I miss that big conversation and I think lots of other folks do too. Is it even still possible? What holds us together now? Are we family?
The point of this question isn’t about wishing for some kind of warm and fuzzy state of kumbaya. Everyone knows family isn’t easy. And some things you can’t change: Archie, at his core, was not going to change. Neither was my father. My own fundamental values and personality are steadfast.
But, are we family? The point is about questioning who we are and how we can be better. How do we treat each other? How do we talk to each other? What do we owe to each other? How do we reestablish and reaffirm that underlying assumption of togetherness?
In America and in Wakefield, we’ve always had our differences, some of them deep. We always will. But we have allowed ourselves to be wedged and pulled far apart by leaders in pursuit of political power and by media in pursuit of market power.

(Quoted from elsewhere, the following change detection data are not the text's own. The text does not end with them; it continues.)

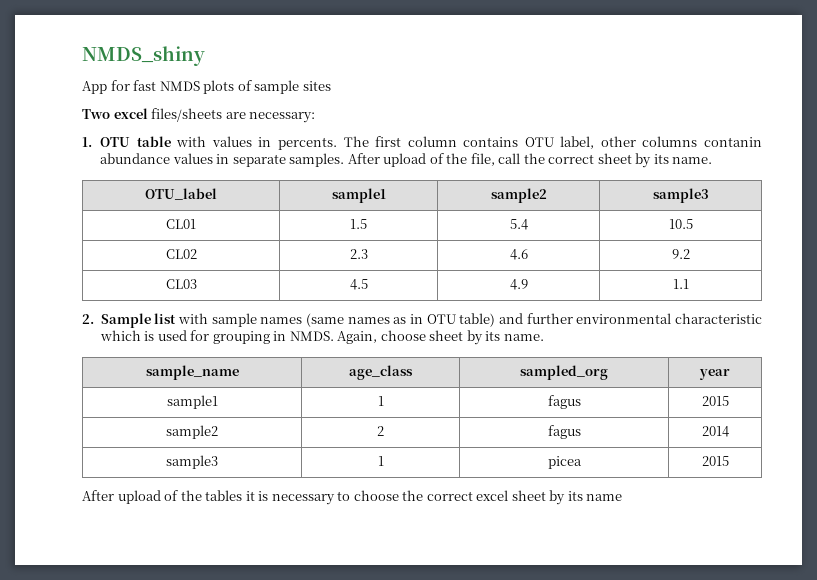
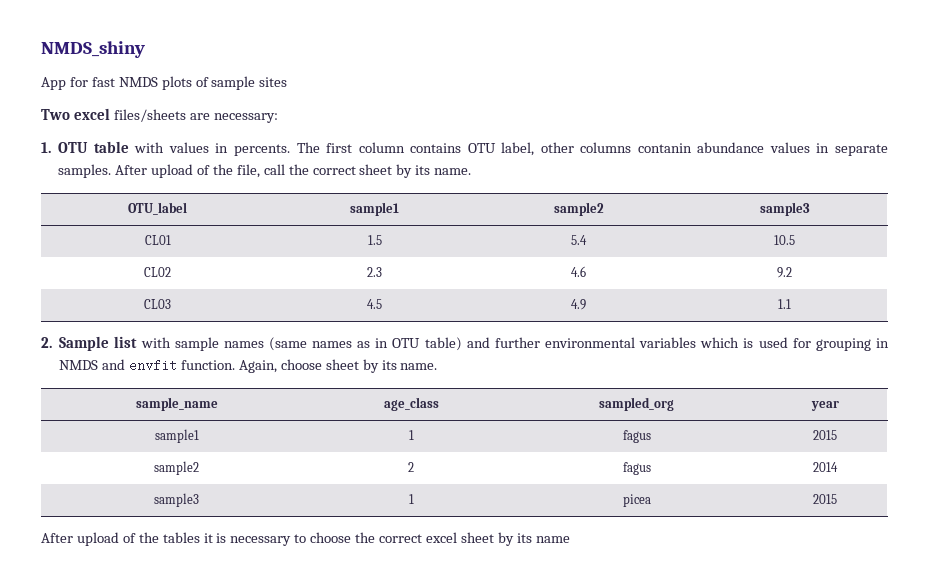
[675,313,763,324] characteristic -> [639,337,697,348] variables
[289,331,334,341] NMDS. -> [59,359,235,372] NMDS and envfit function.

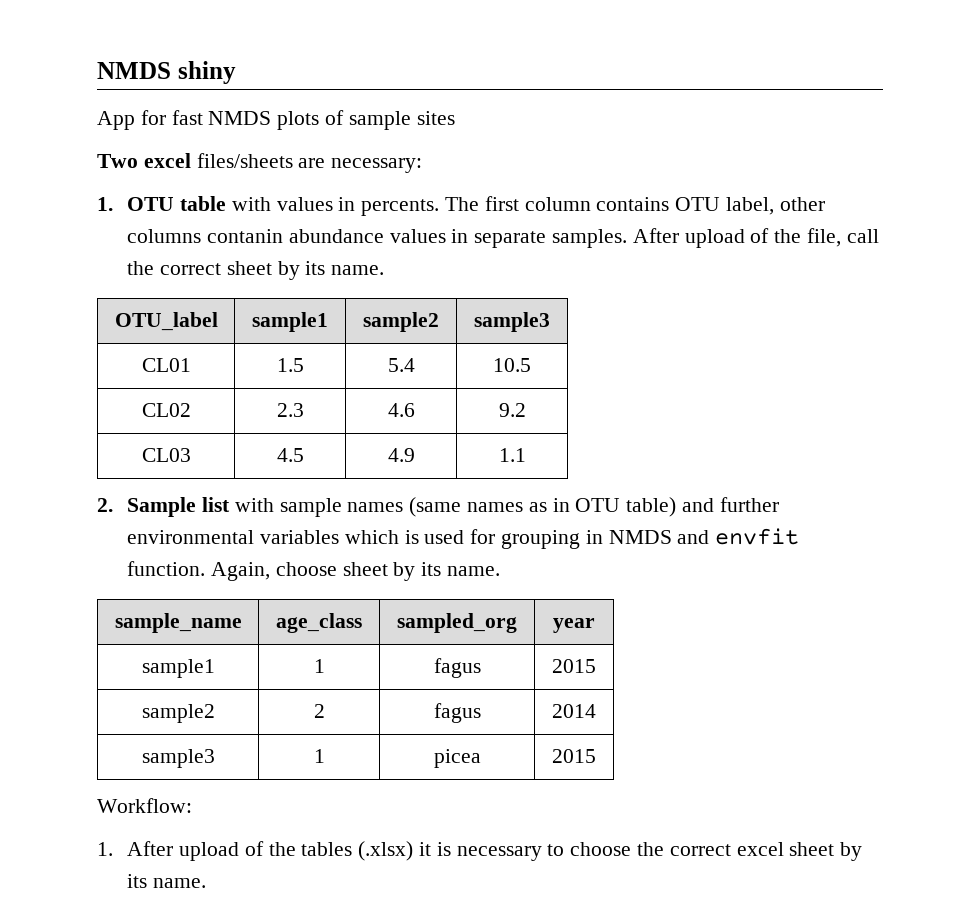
[41,41,145,58] NMDS_shiny -> [97,61,236,84] NMDS shiny
(837, 499) none -> [97,798,192,813] [97,842,113,856] Workflow: // 1.
(200, 537) none -> [358,841,414,861] (.xlsx)
[535,536,570,543] name -> [152,878,206,888] name.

Only we can change this. What and who we give credence to – as citizens and as media consumers – is up to us. We need leaders who tell us the truth and who bring us together. And we need media and art and entertainment that reflect a shared reality, no matter how difficult or painful. How can we get along or make progress if we’re living in different worlds, alternate realities? We need leaders and thinkers, artists and writers, TV producers and podcasters and music composers who assume and encourage and prioritize our commonalities, and who take it as sacred, self-evident truth that all people are created equal.
Most importantly, all of us must think as we take in what is being said and done all around us. Is leader A telling the truth about what happened? Is cable news program B reporting all the facts about the situation? Is TV series C appealing to the better angels of our nature or merely to our baser instincts? Is opinion columnist D proposing a solution and a way forward, or, Archie Bunker-like, merely complaining and cutting people down?
The theme song to All in the Family was called “Those Were the Days” and the lyrics describe the backward-looking, reactionary caricature that was Archie Bunker to a T. It’s funny, and a little ironic, to now look back favorably on the show and that time – in a sense, to say those were the days.
I’m not romanticizing the 1970s – there was plenty of bad stuff going on back then. But in order for us to have any hope of moving forward as one country, we have to find a way back to that big, shared conversation, where we are watching, listening, thinking, talking, arguing, feeling…together.